What to produce:
Find every line below where the string "padding" shows up, and copy those lines.

Provided records:

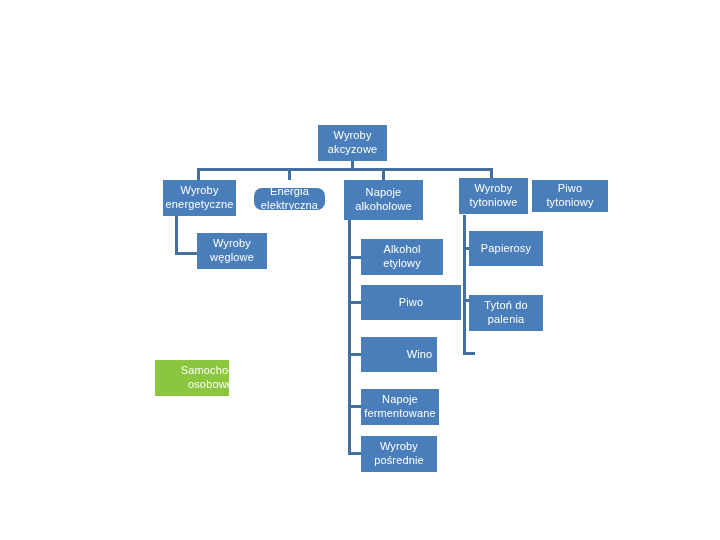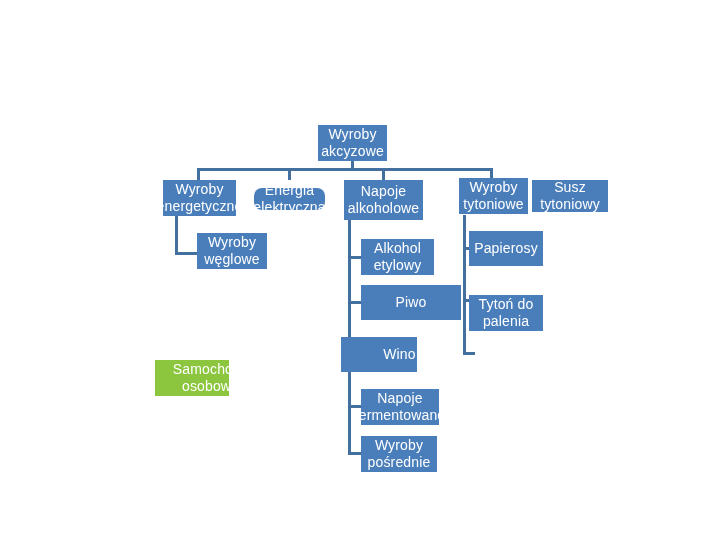--- a/index.html
+++ b/index.html
@@ -19,7 +19,7 @@
     justify-content:center;
     text-align:center;
     color:#ffffff;
-    font-size:14px;
+    font-size:11px;
     line-height:1.25;
     letter-spacing:.15px;
     padding:2px 3px;

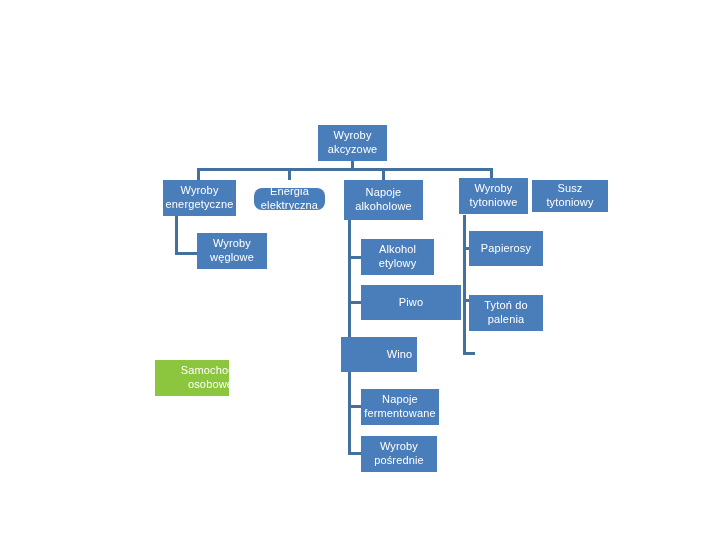--- a/index.html
+++ b/index.html
@@ -75,7 +75,7 @@
   <div class="node" style="left:459px;top:178px;width:69px;height:36px;">Wyroby
 tytoniowe</div>
 
-  <div class="node" style="left:532px;top:180px;width:76px;height:32px;">Susz tytoniowy</div>
+  <div class="node" style="left:532px;top:180px;width:76px;height:32px;">Piwo tytoniowy</div>
 
   <div class="node" style="left:197px;top:233px;width:70px;height:36px;">Wyroby
 węglowe</div>

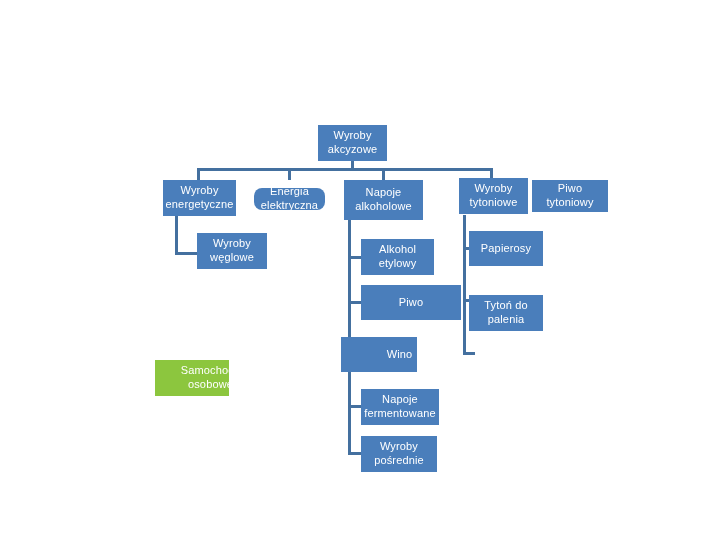--- a/index.html
+++ b/index.html
@@ -80,7 +80,7 @@
   <div class="node" style="left:197px;top:233px;width:70px;height:36px;">Wyroby
 węglowe</div>
 
-  <div class="node" style="left:361px;top:239px;width:73px;height:36px;">Alkohol etylowy</div>
+  <div class="node" style="left:361px;top:239px;width:82px;height:36px;">Alkohol etylowy</div>
 
   <div class="node" style="left:361px;top:285px;width:100px;height:35px;">Piwo</div>
 

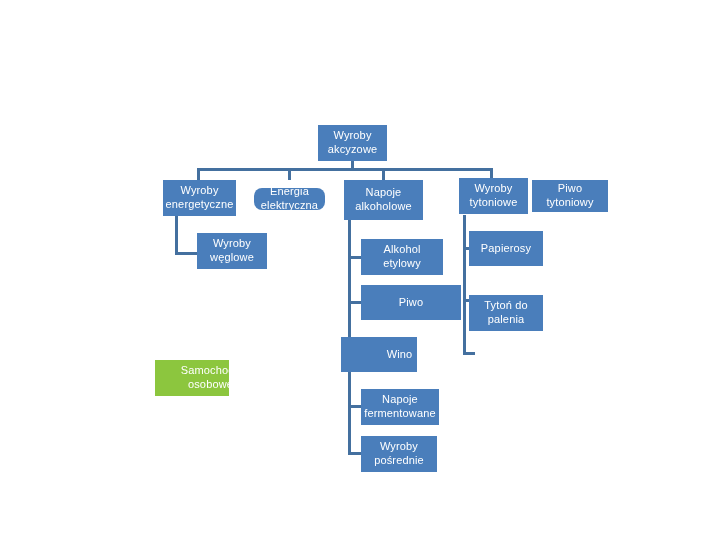--- a/index.html
+++ b/index.html
@@ -84,7 +84,7 @@
 
   <div class="node" style="left:361px;top:285px;width:100px;height:35px;">Piwo</div>
 
-  <div class="node" style="left:341px;top:337px;width:76px;height:35px;padding-left:44px;">Wino</div>
+  <div class="node" style="left:361px;top:337px;width:76px;height:35px;padding-left:44px;">Wino</div>
 
   <div class="node" style="left:361px;top:389px;width:78px;height:36px;">Napoje
 fermentowane</div>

Solution to this task:
     padding:2px 3px;
-  <div class="node" style="left:341px;top:337px;width:76px;height:35px;padding-left:44px;">Wino</div>
+  <div class="node" style="left:361px;top:337px;width:76px;height:35px;padding-left:44px;">Wino</div>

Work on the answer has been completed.